→ **Your assignment**:
Copy every line below where the string "bold" is found.

Web interface edit records
------

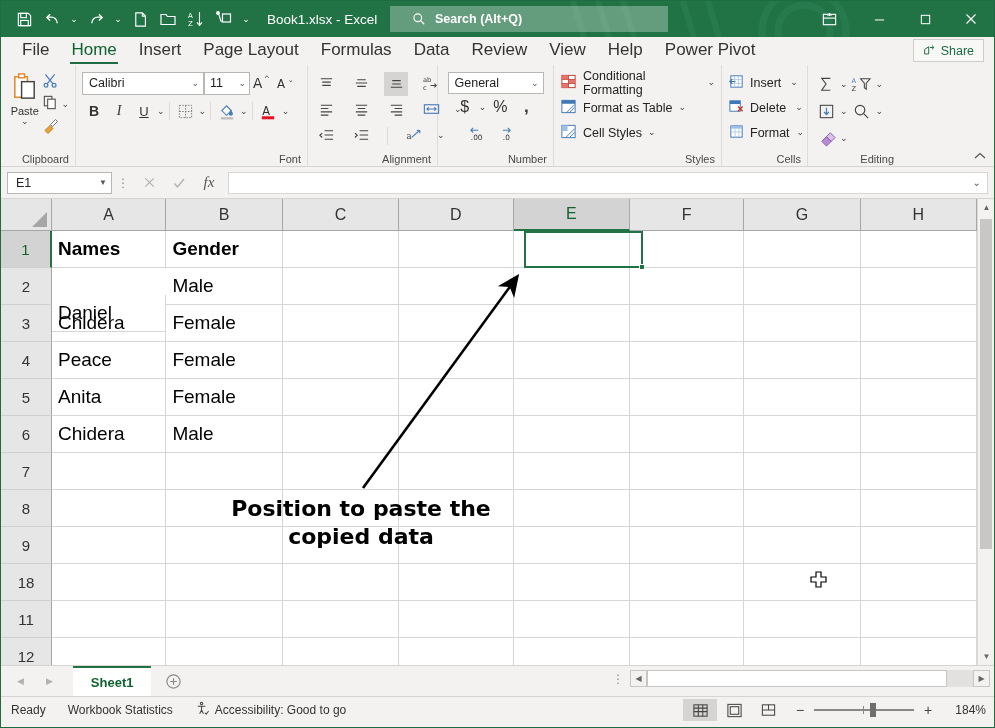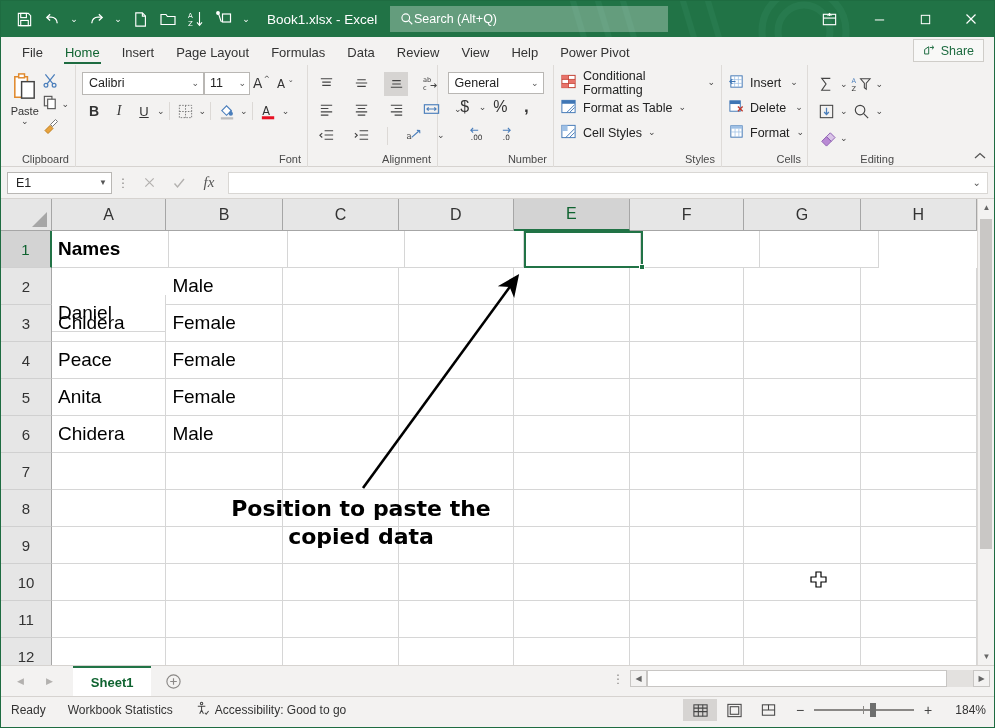--- a/index.html
+++ b/index.html
@@ -61,8 +61,10 @@
     width: 278px; height: 26px;
     background: rgba(255,255,255,0.30);
     display: flex; align-items: center;
-    padding-left: 10px;
+    padding-left: 22px;
+    gap: 9px;
     z-index: 2;
+    font-weight: bold;
   }
   .searchbox .sicon { color:#ffffff; display:flex; }
   .searchbox .stext { color: #ffffff; font-size: 12.5px; }

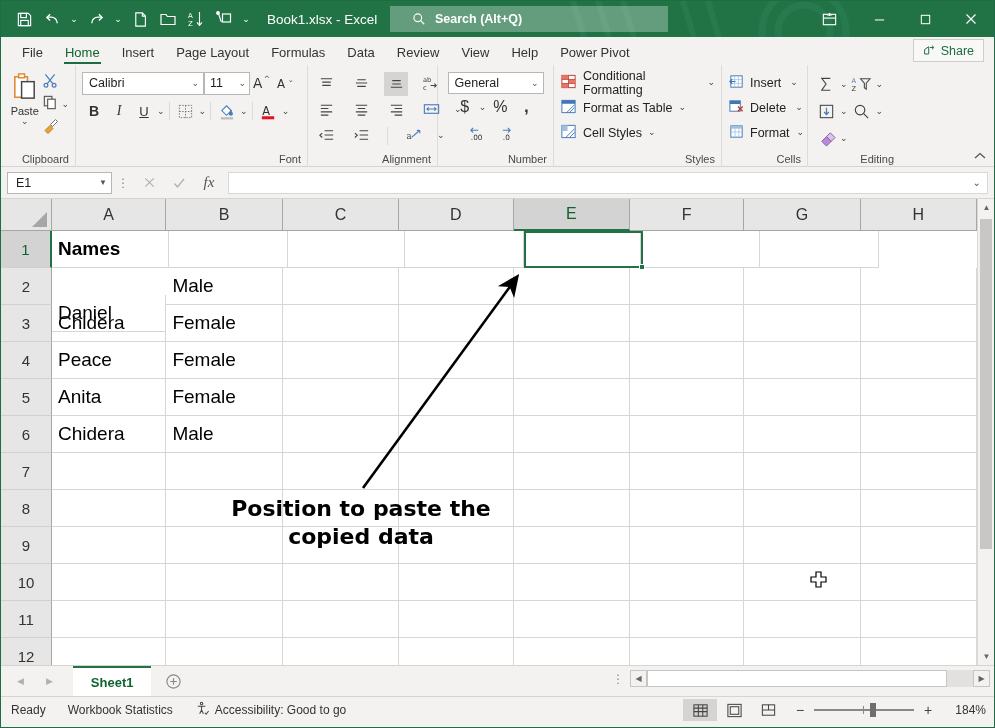--- a/index.html
+++ b/index.html
@@ -97,7 +97,7 @@
     position: relative;
   }
   .tab {
-    font-size: 13px; color: #333333;
+    font-size: 17px; color: #333333;
     padding: 2px 11px 5px 11px;
     position: relative;
     white-space: nowrap;

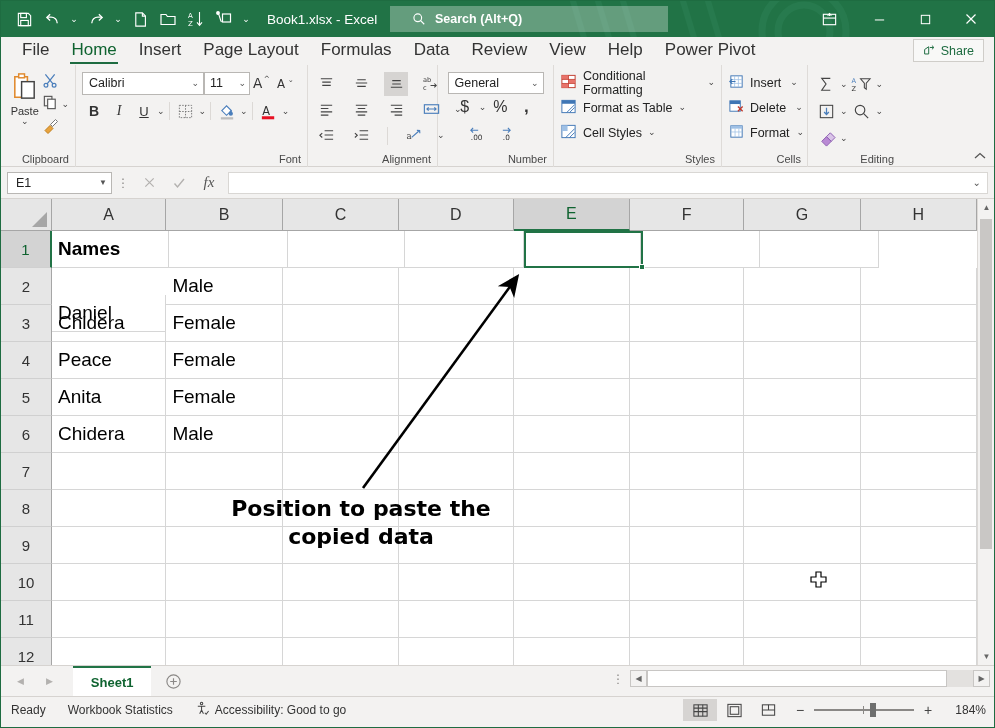--- a/index.html
+++ b/index.html
@@ -990,6 +990,7 @@
     <div class="cells" id="cells">
         <div class="crow" style="height: 37px;">
           <div class="cell bold" style="width: 117px; height: 37px;">Names</div>
+          <div class="cell bold" style="width: 119px; height: 37px;">Gender</div>
           <div class="cell bold" style="width: 119px; height: 37px;"></div>
           <div class="cell bold" style="width: 117px; height: 37px;"></div>
           <div class="cell bold" style="width: 119px; height: 37px;"></div>

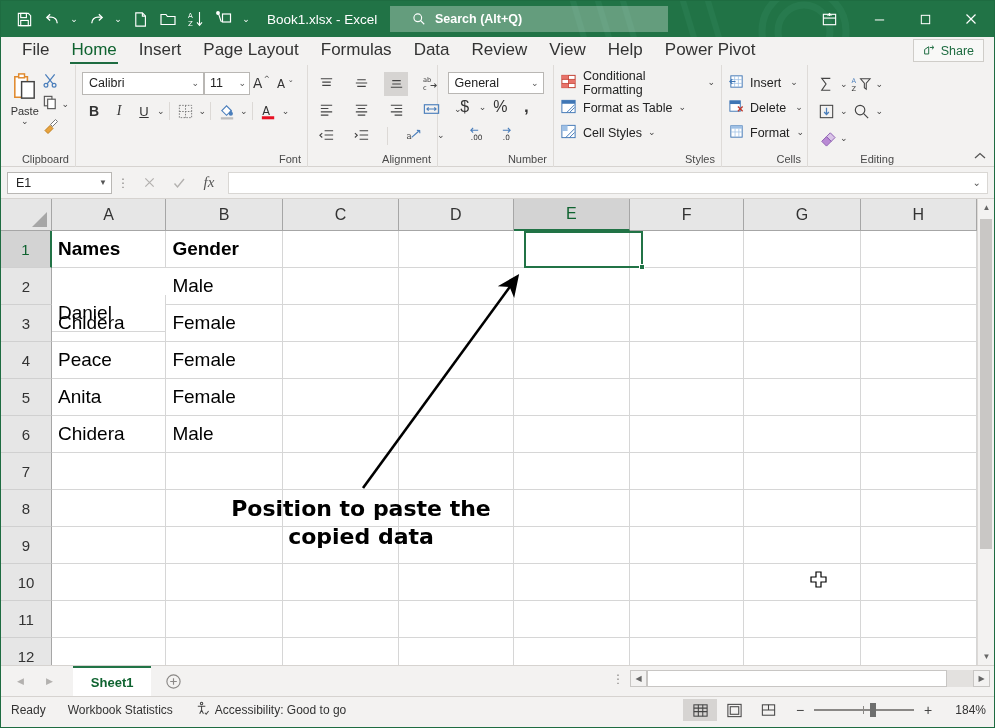--- a/index.html
+++ b/index.html
@@ -983,7 +983,7 @@
         <div class="rowhead" style="height: 37px;">7</div>
         <div class="rowhead" style="height: 37px;">8</div>
         <div class="rowhead" style="height: 37px;">9</div>
-        <div class="rowhead" style="height: 37px;">10</div>
+        <div class="rowhead" style="height: 37px;">18</div>
         <div class="rowhead" style="height: 37px;">11</div>
         <div class="rowhead" style="height: 37px;">12</div>
       </div>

------

→ **Response for this exercise**:
+    font-weight: bold;
           <div class="cell bold" style="width: 117px; height: 37px;">Names</div>
+          <div class="cell bold" style="width: 119px; height: 37px;">Gender</div>
           <div class="cell bold" style="width: 119px; height: 37px;"></div>
           <div class="cell bold" style="width: 117px; height: 37px;"></div>
           <div class="cell bold" style="width: 119px; height: 37px;"></div>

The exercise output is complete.